Look below for the line holding "[41,46,99,64] PDF : 118" and the line holding "[41,1105,103,1124] PDF : 120". Repeat those two and everything between, exactly.

### SUPPLIED MATERIAL
────

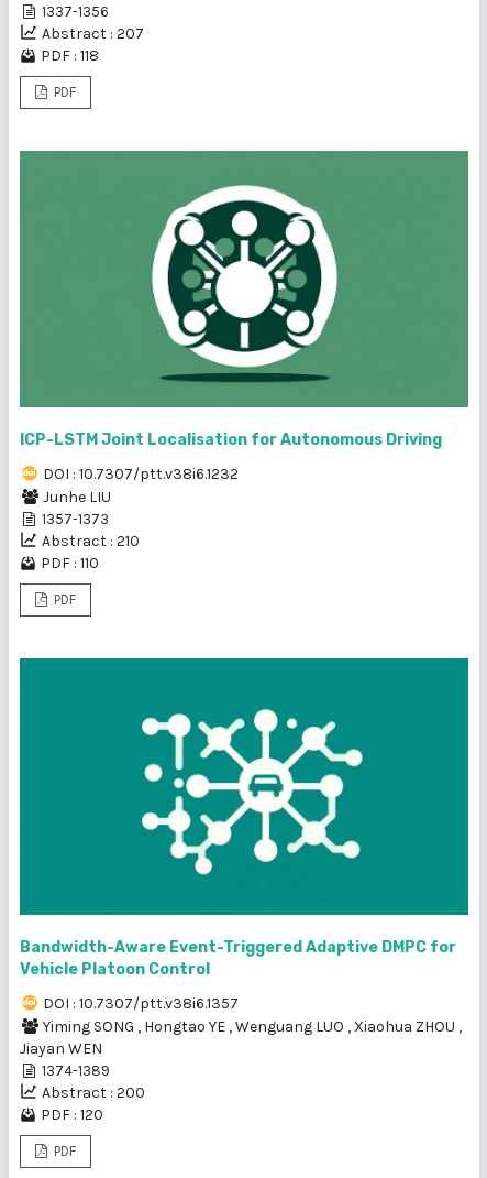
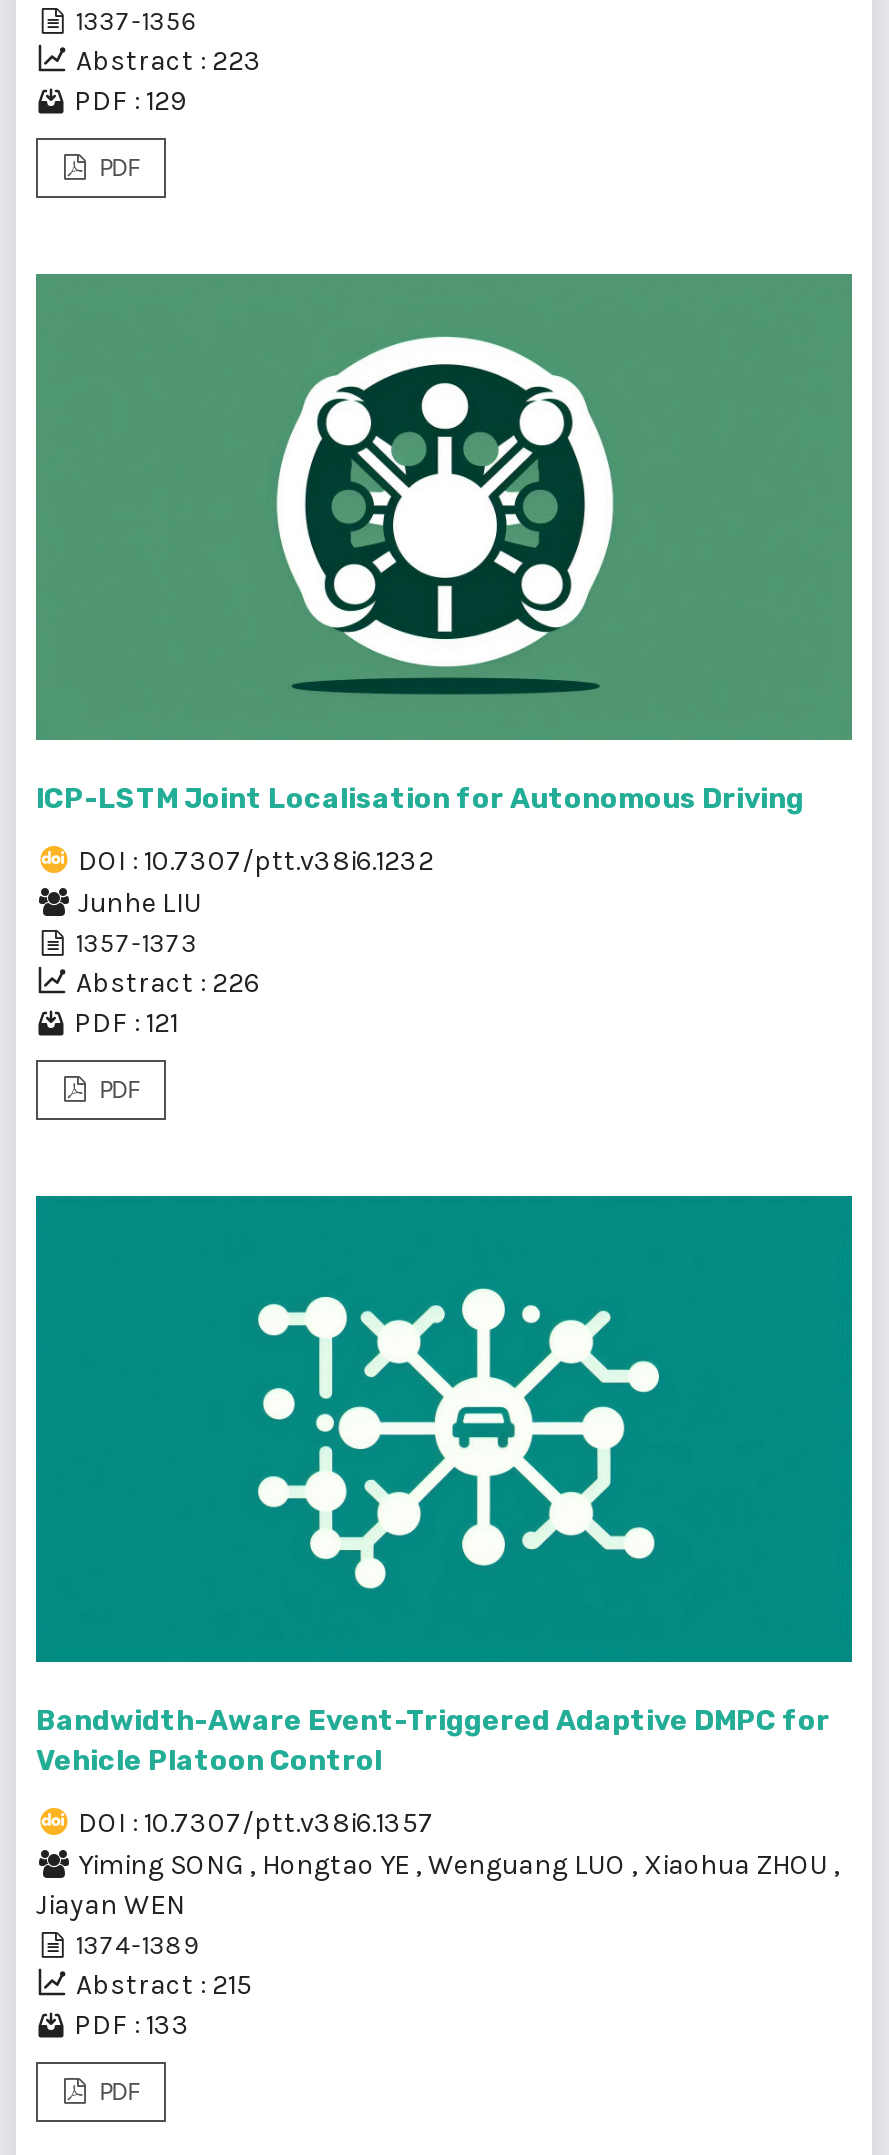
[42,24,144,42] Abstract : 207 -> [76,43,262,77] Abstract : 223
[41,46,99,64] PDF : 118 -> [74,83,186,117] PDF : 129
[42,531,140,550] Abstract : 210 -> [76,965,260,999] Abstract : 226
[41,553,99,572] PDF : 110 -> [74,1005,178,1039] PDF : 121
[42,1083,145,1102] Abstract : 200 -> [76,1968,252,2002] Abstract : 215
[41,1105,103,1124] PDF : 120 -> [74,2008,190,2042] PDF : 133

────

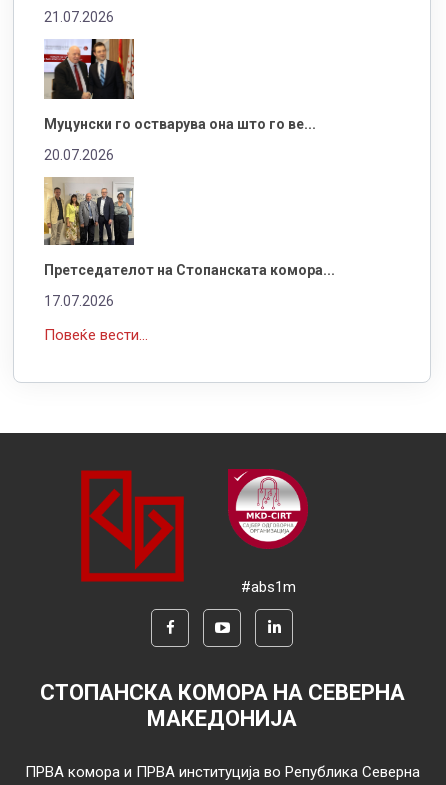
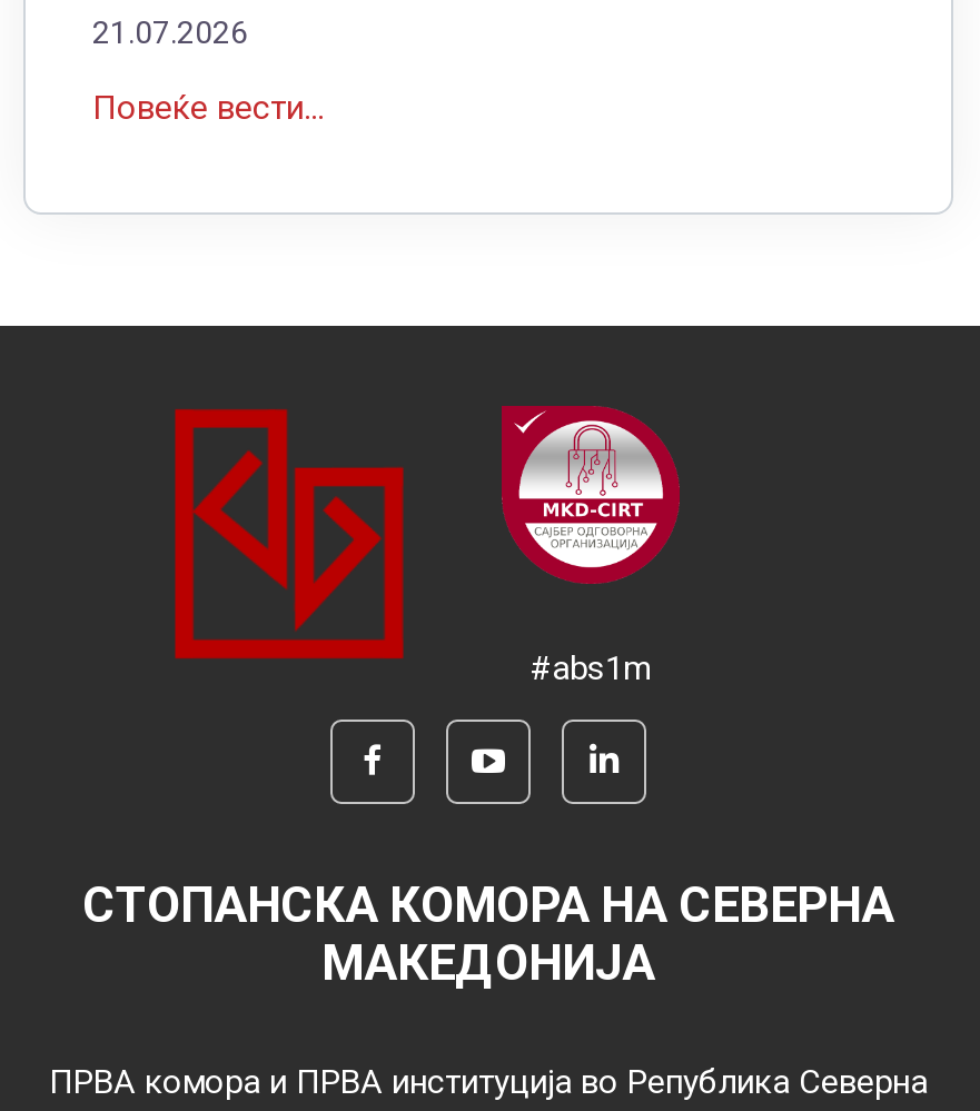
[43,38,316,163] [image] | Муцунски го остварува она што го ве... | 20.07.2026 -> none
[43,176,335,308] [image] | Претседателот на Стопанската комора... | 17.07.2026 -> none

────

### ANSWER TO THIS PROBLEM
[41,46,99,64] PDF : 118 -> [74,83,186,117] PDF : 129
[42,531,140,550] Abstract : 210 -> [76,965,260,999] Abstract : 226
[41,553,99,572] PDF : 110 -> [74,1005,178,1039] PDF : 121
[42,1083,145,1102] Abstract : 200 -> [76,1968,252,2002] Abstract : 215
[41,1105,103,1124] PDF : 120 -> [74,2008,190,2042] PDF : 133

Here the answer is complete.